Wearing Shades
My first paid work was in a busy restaurant in the centre of a busy tourist destination point. Restaurant? No, it was really a hamburger and fried chicken factory designed to overcharge long lineups of hungry visitors. On any shift there was probably ten to twelve high school students in the 16-17 year age range with six or more assigned specifically to kitchen duty. The kitchen supervisor was an elderly man who was at least mid sixties, perhaps older. Although I can’t say for sure, I think he worked there because he needed the money. Those of us in the bloom of our youth thought he was ancient.
This man’s main chore was to work the deep fryers, cranking out baskets of chicken and fries. As I consider his circumstances from my current vantage point, I’m guessing he was probably struggling a bit, working a job he probably disliked and perhaps resented. Except for the boys helping at the fryer, I don’t remember any one of us ever speaking with him. He was largely ignored.
One day, when business was slower than usual this older man got caught up in a sort of daydream. He was absorbed into himself, turning something over in his hands and he began to sing. In my mind, what I recall hearing was an old Irish ballad of sorts. Full voiced and tuneful, he sang completely unaware of his surroundings. The singing lasted long enough to cause the rest of us to stop and stare, gaping and silent. When something finally woke him out of his reverie he startled like he had heard a door slam. He took a moment to realize why we were staring. He recovered and snapped at us to quit standing around and get busy.
It was an episode I have reconsidered with different sympathies over the years. For myself and my young co-workers, in the midst of our ‘we’re going-to-be-young forever’ delusion, it was an incident worthy of laughter during break time. Since then, I’ve seen my own loved ones experience lapses in time and mindfulness. Different circumstances and different behaviours, but still…
My husband and I once had a good laugh at a man standing on a street corner wearing a grey suit, matching tie and a large pair of dark wrap-around sunglasses, the kind required after cataract surgery. One of us started to sing, “My future’s so bright I gotta wear my shades.” Har har. Years later when my husband had his own cataract surgery, we remembered our little joke. We laughed again but not as hard.

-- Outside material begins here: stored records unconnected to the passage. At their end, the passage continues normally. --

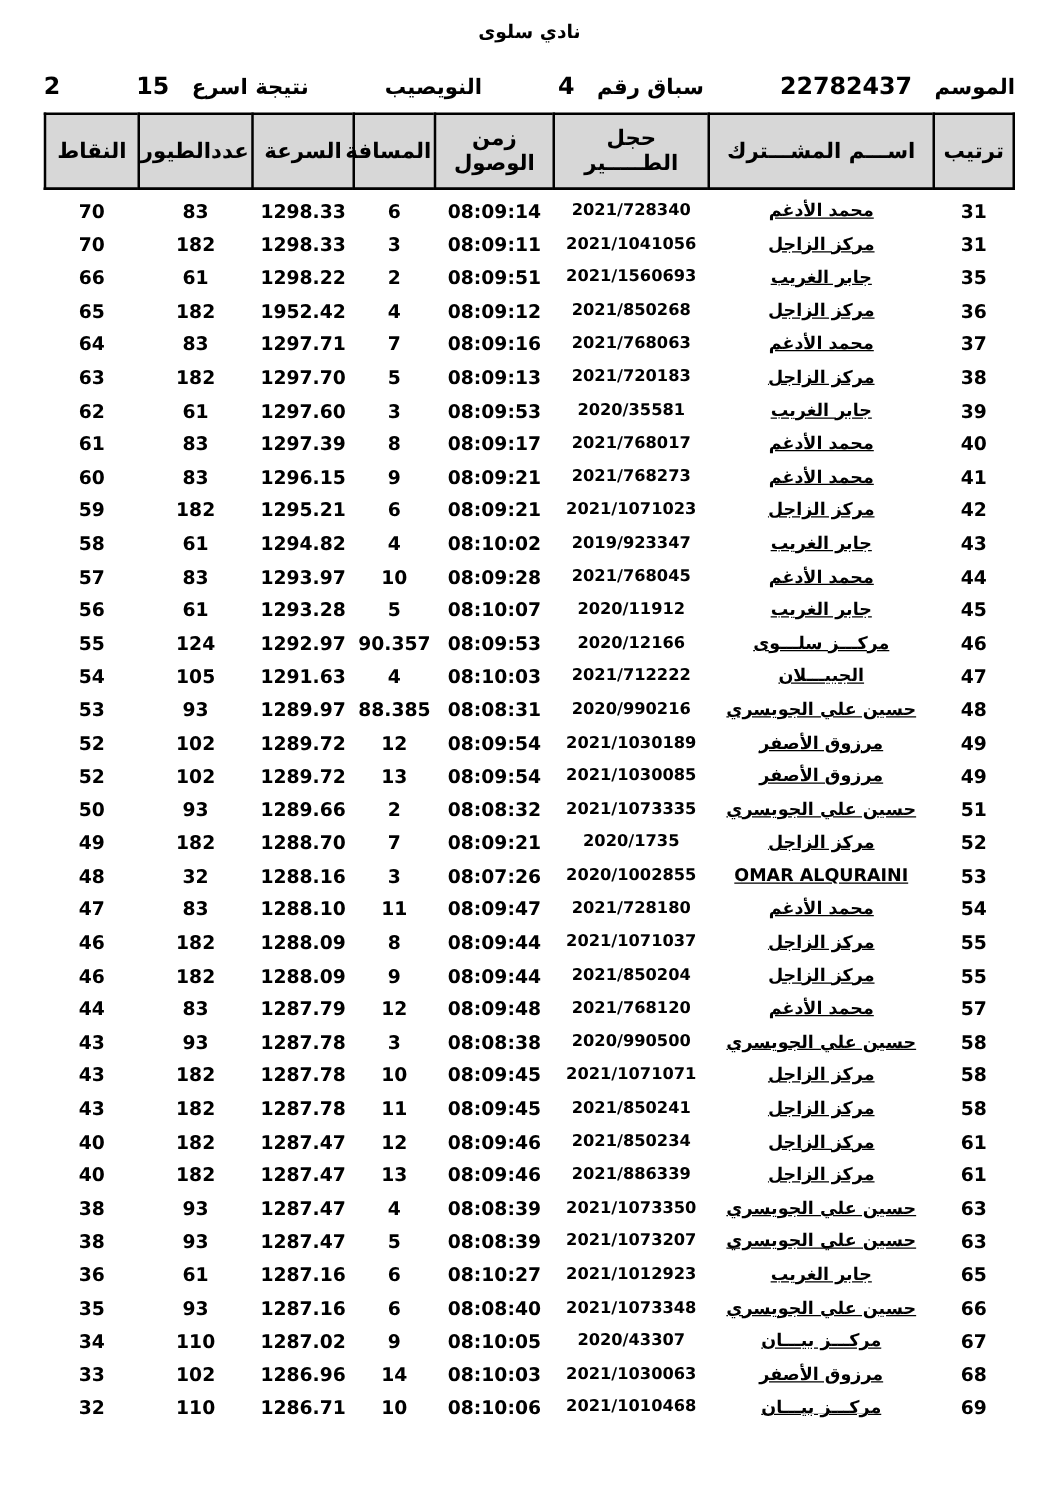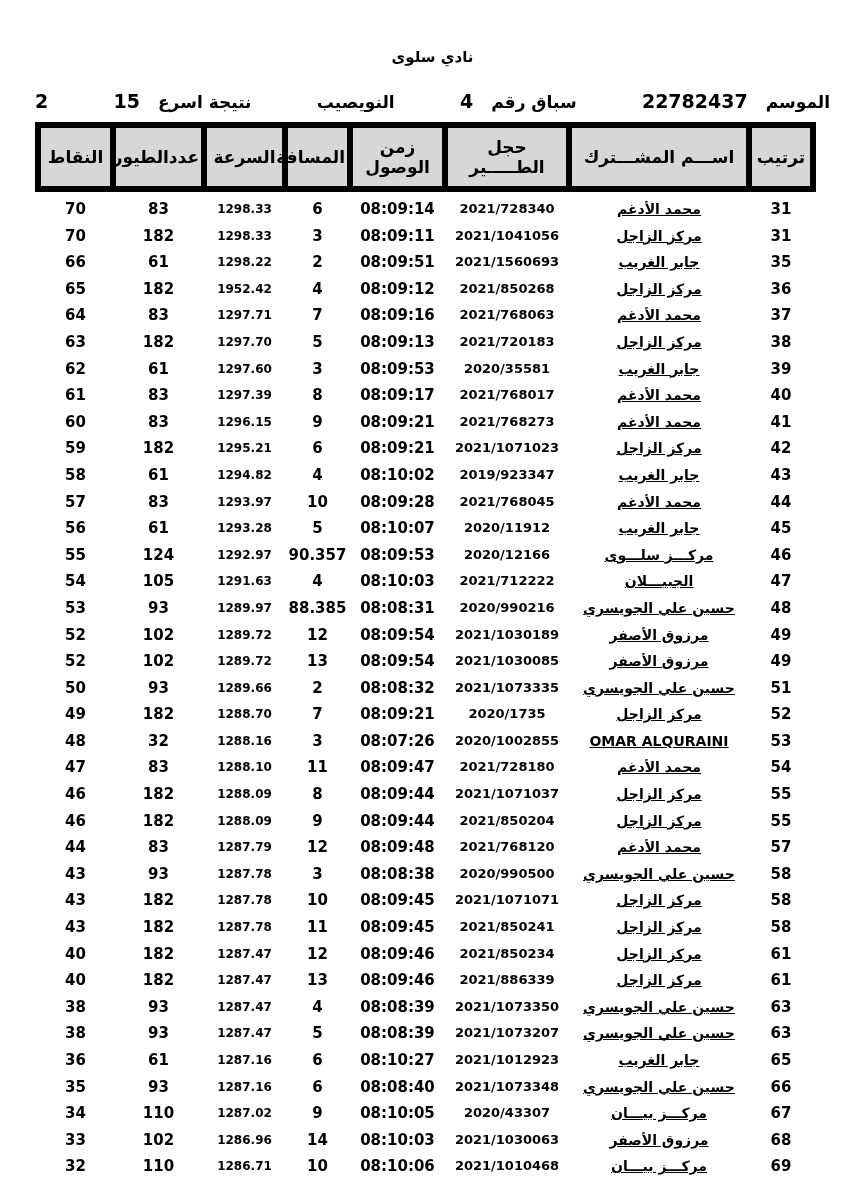--- a/index.html
+++ b/index.html
@@ -3,21 +3,21 @@
 <meta charset="utf-8">
 <style>
   * { margin:0; padding:0; box-sizing:border-box; }
   html,body { background:#ffffff; }
   body {
     width:848px; height:1200px;
     font-family:"DejaVu Sans", sans-serif;
     color:#000;
     overflow:hidden;
   }
-  .page { padding:16px 18px 0 35px;margin-top:32px; }
+  .page { padding:16px 36px 0 35px; }
 
   .club-title {
     text-align:center;
     font-weight:bold;
     font-size:15px;
   }
 
   .meta-row {
     direction:rtl;
     display:flex;
@@ -42,40 +42,40 @@
   col.c-name     { width:180px; }
   col.c-ring     { width:124px; }
   col.c-arrival  { width:95px; }
   col.c-distance { width:65px; }
   col.c-speed    { width:81px; }
   col.c-birds    { width:91px; }
   col.c-points   { width:75px; }
 
   thead th {
     background:#d7d7d7;
-    border:6px solid #000000;
+    border:2px solid #000000;
     font-weight:bold;
     font-size:17px;
     padding:9px 2px;
     text-align:center;
   }
 
   tbody td {
     text-align:center;
     vertical-align:middle;
     height:26.6px;
     line-height:26.6px;
     font-weight:bold;
     font-size:15px;
     padding:0 2px;
     white-space:nowrap;
     overflow:hidden;
   }
   tbody td.cell-ring  { font-weight:bold; font-size:13px; direction:ltr; }
-  tbody td.cell-speed { font-size:12px; direction:ltr; }
+  tbody td.cell-speed { font-size:15px; direction:ltr; }
   tbody td.cell-arrival { direction:ltr;text-align:center; }
   tbody td.cell-name { font-size:14px;text-decoration:underline; }
   tbody tr:first-child td { padding-top:4px; }
 </style>
 </head>
 <body>
 
 <div class="page">
 
   <div class="club-title">نادي سلوى</div>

I’m convinced that an abundance of collagen affects your foresight. In his novel, The Only Story, Julian Barnes described it aptly as being ‘filthy fucking young’. Every youth on the planet may understand that they will either grow older or …not, but if you are fortunate enough in your life’s station to have had a few giddy years free of babies, mortgage payments or other sobering circumstances then ‘It won’t happen to me’ is a very seductive refrain.
So here I am, a senior citizen who has taken a part time job. I am fortunate to have a choice in this matter because I am certain if the singing chicken fryer had had any options he would have likely spent his summers engaged in more pleasant activities.
If an abundance of collagen could affect one’s foresight into old age, then perhaps a lack of collagen engenders empathy for seniors who may not have the same choices in income, energy, health, or cognition.
Details on the employment will follow. There will be no post next week while we all enjoy March break.
Stay safe everyone.
Another great piece. Thank you. Isn’t it amazing how the years provide you with broader and broader perspectives which often then transform into wisdom.
Reflecting is such an important part of life.
Yes, nothing like a few years to change one’s perspective.
Thank you.
“[F]ilthy fucking young…” Oh, you betcha. Perfect.
I’ve never forgotten an old guy who lived in the same rooming house in Rosedale back in about 1975. I even remember his name: Conrad Hansen. He was an old prospector from Northern Ontario, and he lived in a tiny black hole of a room behind the shared basement kitchen. He’d sit and drink beer and wine with all the rest of us 20-something roomers around the kitchen table at night and tell us crazy mining stories from the ’20s and ’30s. This was still years before I’d moved out west, started working for geologists and then moved up to the Yukon where I heard even crazier stories.
Point is, Anne, thank you. Many of your Sunday posts have triggered my own Sunday afternoon wanders down ancient, overgrown neural paths. I can perfectly imagine Fryer Guy and all you kids in that one moment.
Barbara, thank you for sharing this. Conrad was quite the character. Was he possibly the inspiration for your career out west?
Nothing wrong with exploring overgrown neural pathways. That’s what keeps the new ones open.
Thanks again.
Alas, we reap now what we sowed then. I remember being about 14 when I wondered why my mother and my aunt still wore lipstick….why bother? They were waaaaaaayyy over the hill, right? At the time, they were probably 20 years younger than I am now. Funny how perspectives change.
The definition of ‘over the hill’ definitely changes with the years too.